Adversarial loss. Below is the basic adversarial loss function to ensure that the image generated by the generator can "fool" the discriminator:
$$L_{{\rm{adv}}}^{\rm{d}} = {E_{\mathit{\boldsymbol{t}}}}[\log {D_{{\rm{dis}}}}({\mathit{\boldsymbol{t}}})] + {E_{{\mathit{\boldsymbol{x, c}}}}}[\log (1 - {D_{{\rm{dis}}}}(G({\mathit{\boldsymbol{x, c}}})))]$$ (1) Here D tries to distinguish real images from photo-realistic images which are generated by G. We use $\mathit{\boldsymbol{t}}$ as the supervision to make $D$ to have distinguishing ability to the maximum extent.

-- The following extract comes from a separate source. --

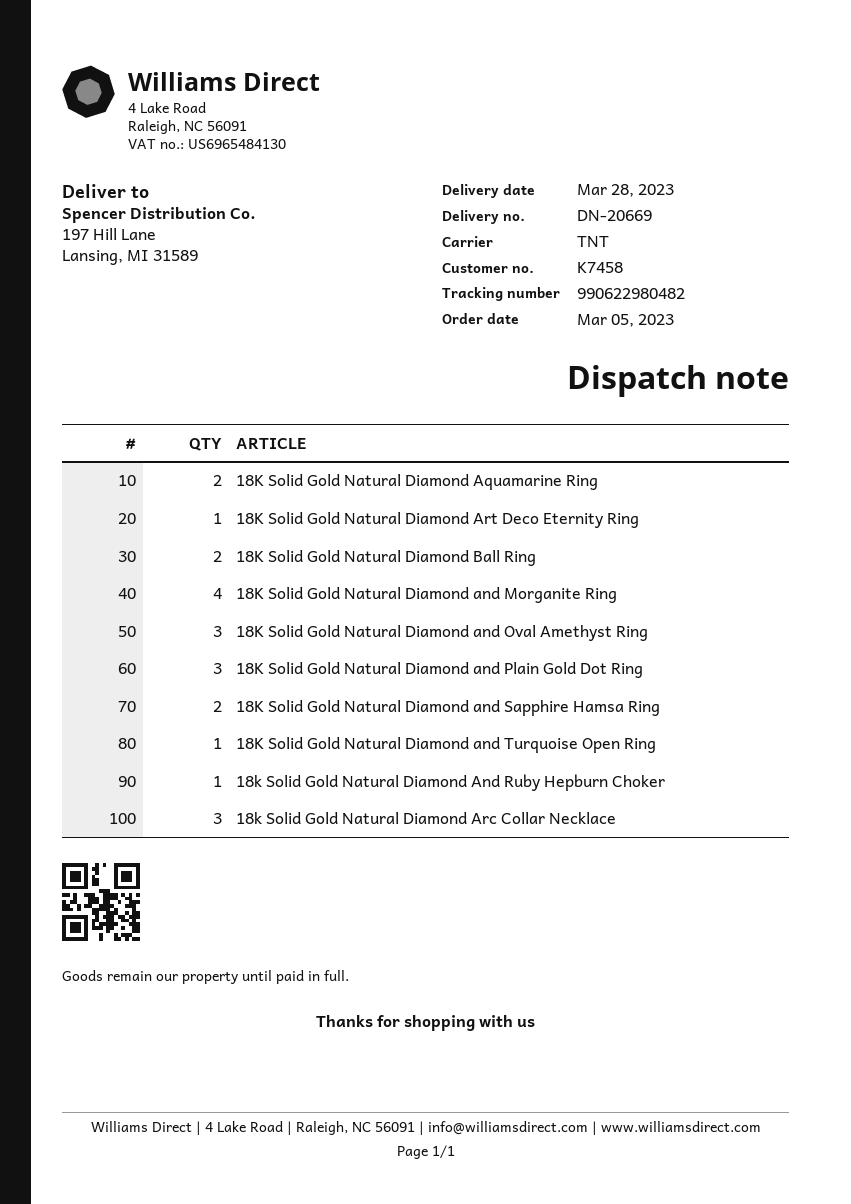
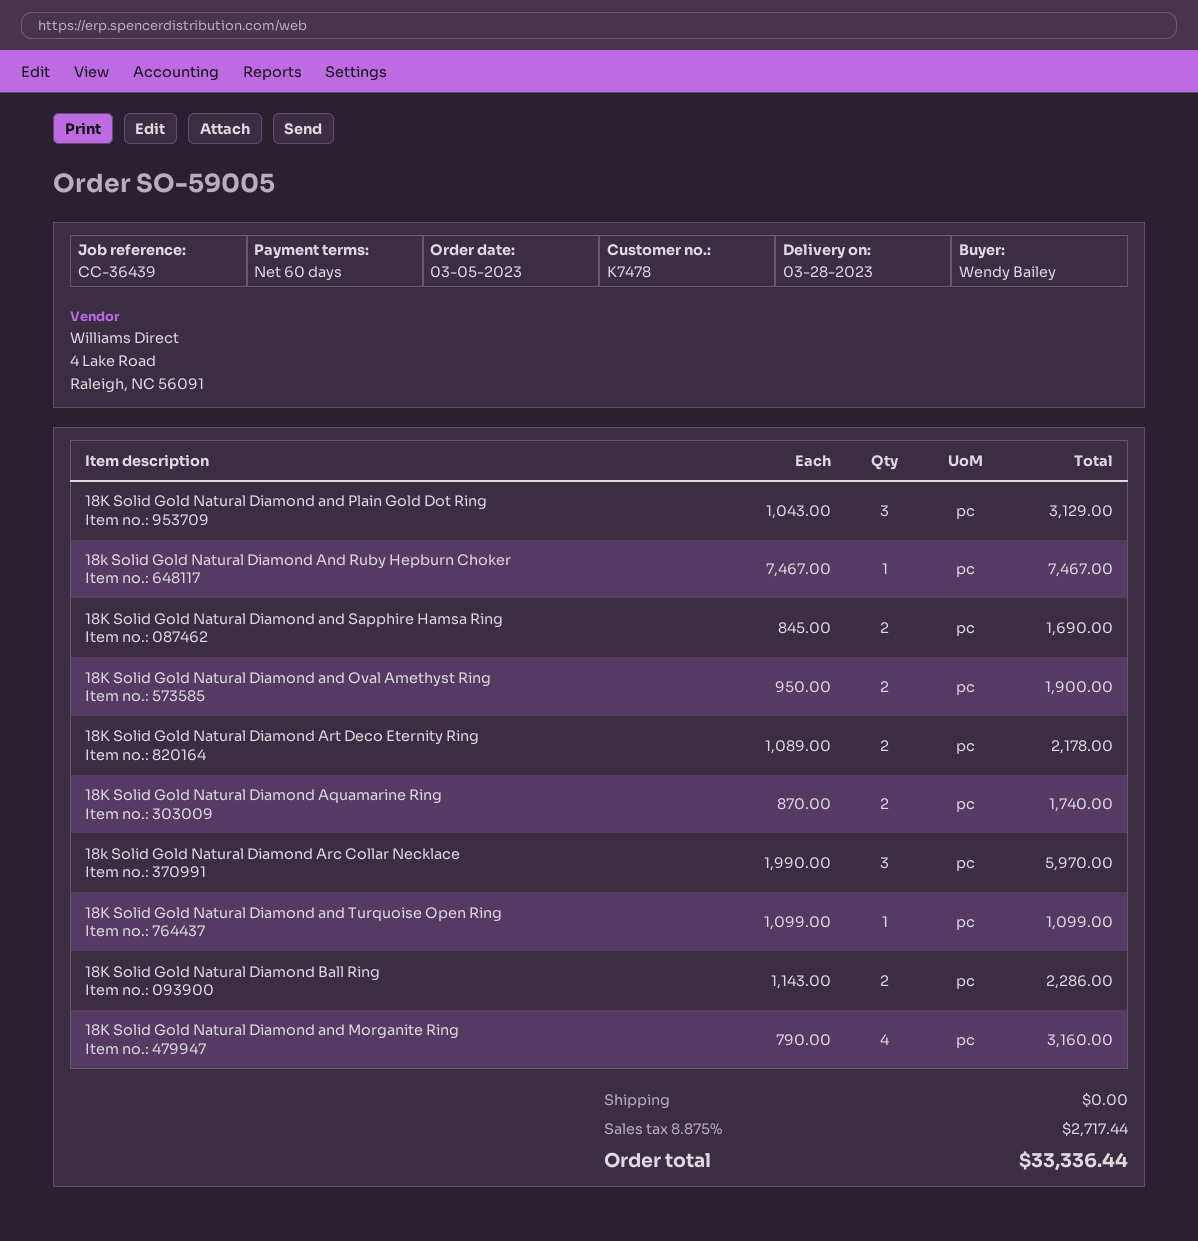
customer number: K7458 -> K7478
18K Solid Gold Natural Diamond Art Deco Eternity Ring: 1 -> 2
18K Solid Gold Natural Diamond and Oval Amethyst Ring: 3 -> 2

This loss function is to assist $G$ making photo-realistic images to fool the discriminator:
$$L_{{\rm{adv}}}^{\rm{g}} = {E_{{\mathit{\boldsymbol{x, c}}}}}[\log (1 - {D_{{\rm{dis}}}}(G({\mathit{\boldsymbol{x, c}}})))]$$ (2) Here G tries to minimize this objective.
Fonts Classification Loss. We give the ground truth images $\mathit{\boldsymbol{t}}$ and ground truth label $\mathit{\boldsymbol{c'}}$ as the supervision to let $D$ learn to classify the fonts by minimizing objective below. ${D_{{\rm{cls}}}}({\mathit{\boldsymbol{c'}}}|{\mathit{\boldsymbol{t}}})$ is a probability distribution on target font's labels computed by D. The loss defines as
$$L_{{\rm{cls}}}^{\rm{d}} = {E_{{\mathit{\boldsymbol{t, c''}}}}}[ - \log {D_{{\rm{cls}}}}({\mathit{\boldsymbol{c'|t}}})]$$ (3) The loss function for font classification of fake images is defined as
$$L_{{\rm{cls}}}^g = {E_{{\mathit{\boldsymbol{x, c}}}}}[ - \log {D_{{\rm{cls}}}}({\mathit{\boldsymbol{c}}}|G({\mathit{\boldsymbol{x, c}}}))]$$ (4) Here $G$ tries to minimize this objective to generate fake images which will be classified as target labels.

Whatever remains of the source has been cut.